А эта грациозная девушка, что прибирает мою комнату? Ни разу не произносит красотка слова, не идущего к делу. Царственно воспарила она благодаря своей шумной самоотверженности. Я не способен представить себе (в глубине души я считаю это кощунством), что у нее есть родина, семья, жизненные сложности и знакомства. Меня взволновало бы, если б почтальон принес ей письмо, открытку и даже посылку. Детство ее нигде не протекало, и ее воскресные выходные не имеют отношения к ее возлюбленному или к молчаливому посещению могилы, к тоске по родной почве, к короткому окольному пути в прежнее блаженство. Потом она возвращается в свой понедельничный миф. То же самое — кухарка. А вспомните-ка всех ваших забытых нянек! Если всякое другое занятие — профессия, то прислуживание — религиозное деяние. Специалист выполняет работу в определенных временных границах, к своей выгоде, из честолюбия или по своим склонностям. Слугу зовут всегда. Он каждый час принадлежит твоему дому и тебе. Если его внешняя цель телеологична — найти денежные средства, — то действия его — все же чистая, неосознанная идея. Он гасит себя, чтобы быть полностью твоим инструментом. Ты господствуешь над ним, как колдовское заклинание.
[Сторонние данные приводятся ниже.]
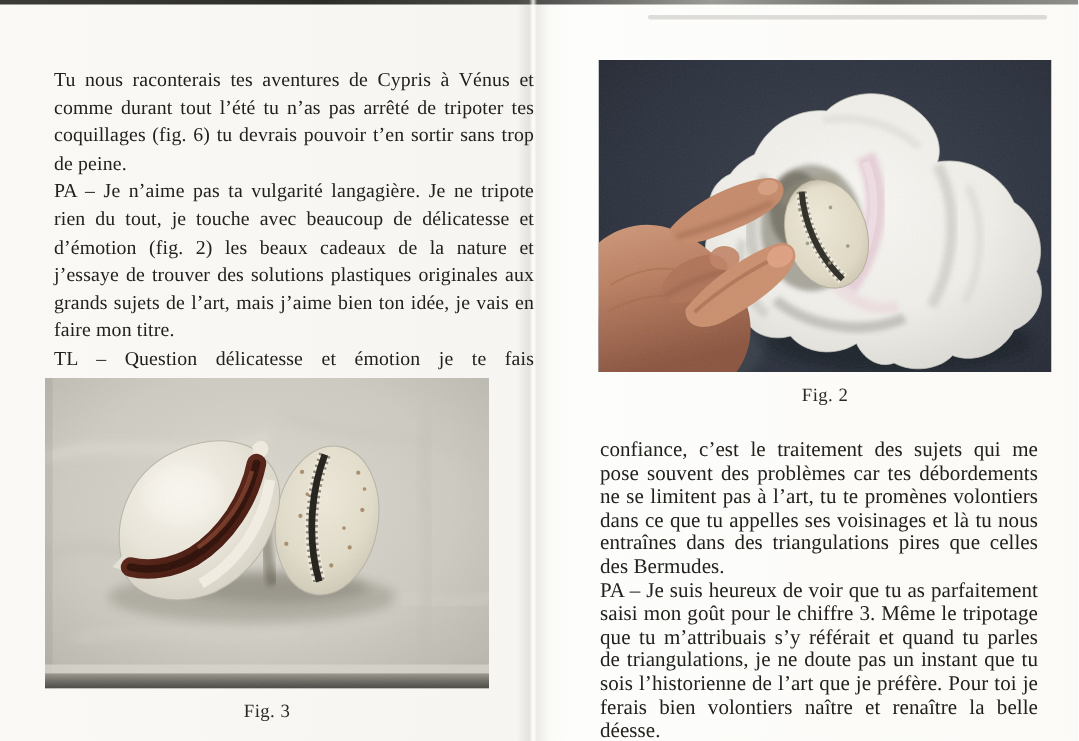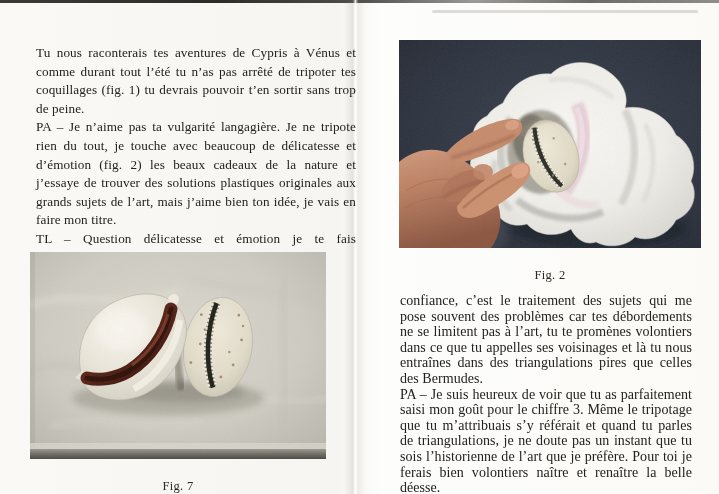"Tu nous raconterais tes aventures" p { text: 1 -> 6 }
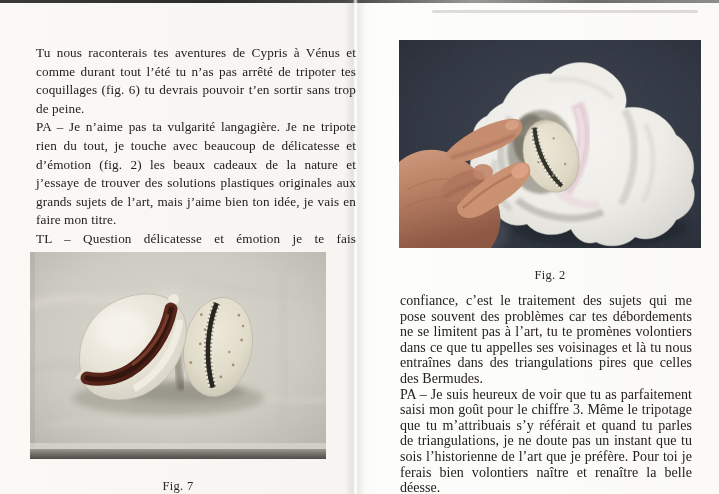"Fig. 2" figcaption { margin-top: 20px -> 8px }
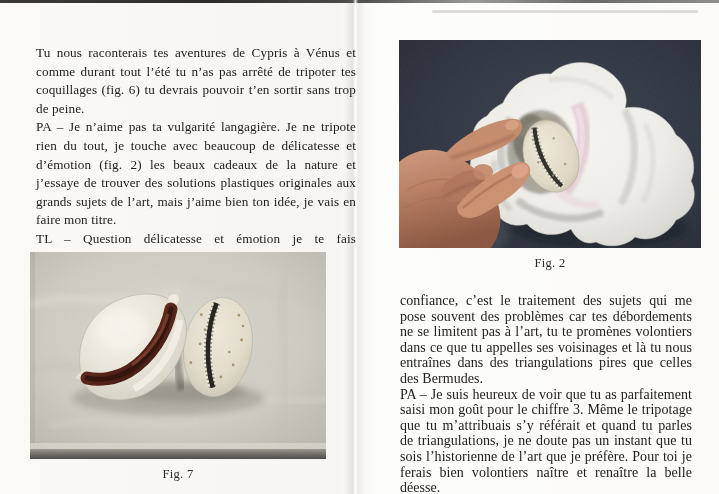"Fig. 7" figcaption { text: 7 -> 3 }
То, что у некоторых народов на один день перевертывались отношения раба и господина, я считаю вовсе не этическим символом, а религиозной необходимостью. Наивный разум познает святость через служение.
Теперь погадаем еще немного, отчего вся прислуга кажется нам такой мифичной. Она приходит на землю ниоткуда, и стыдно бывает видеть, как они едят, смеются и спят. Бранишь их, — это дается им нелегко, и все же лампочка-лампадка и домашний очажок почитаются ими как наилучшее.
Они заслуживают по-христиански царствие небесное, а если им не суждено его найти, то существование их даст отзвук не в одном благодарном благородном сердце. Этого добиваемся все мы, смертные; не у каждого получается так красиво.
1912
Помню, в детстве жил я как-то в доме; а мимо сада низвергался быстрый, узкий горный поток. Можно было при некоторой ловкости легко перейти неглубокую воду по большим валунам. Нам, детям, это, конечно, запрещалось. Нам неохотно разрешали просто поиграть на речном берегу. Я еще вижу перед собою этот поток, я еще слышу, как он со мной играет, его название походило на слово «сон». На другом берегу к воде спускался пологий горный откос, мы бросали туда камни, в тени высматривали форелей. Дороги к нему не было; никто, казалось, не вступал в его лохматую лесную гущу со времен рая; над мягким пастбищем плоскогорья, которое немного выгибалось в высоту, парило какое-то другое, чарующее небо. Что там было — вряд ли можно рассказать!
Там был первобытный лес, слово, от которого прячешь лицо в ладони, там росли цветы в метр высотой, там были настоящие пещеры, аметисты, — если проникнуть вглубь горной породы, — или хотя бы черепахи и бабочки Мертвая Голова. Каждое утро и в полдень, когда солнце увешивает (в типографской копии от руки изменено: угнетает) жизнь белой тяжестью, можно было вглядеться в близкую и ужасную тайну. Мир лишь тогда столь бесконечен, когда он действительно — тайна.
Однажды вечером, еще перед заходом солнца, я отважился на это. Раскачиваясь на скользких камнях потока, я вцепился в кустарник на другой стороне. Я оставался там, не сделав дальше и десяти шагов, возможно, с четверть часа. Все, все было таким, каким было; и как я все предугадал, так оно и вышло. Да, еще сильнее подтвердилось мое предвидение.
Я пришел домой, дрожа, с закрытыми глазами, будто пойманный сетью. К бутерброду и яблоку я и не притронулся, — ведь я жил глубоким, наполняющим меня откровением. Я видел, как по мягкому пастбищу на вершине другой стороны едет причудливой формы позолоченная повозка. Я знал все! И о тех одиноких, благородных, замкнутых людях — все знал!
Я отвел взгляд, так как мое детство едва могло вынести столько чудес и, прежде всего, столько мыслей.
Мне больше нечего сообщить о другой стороне.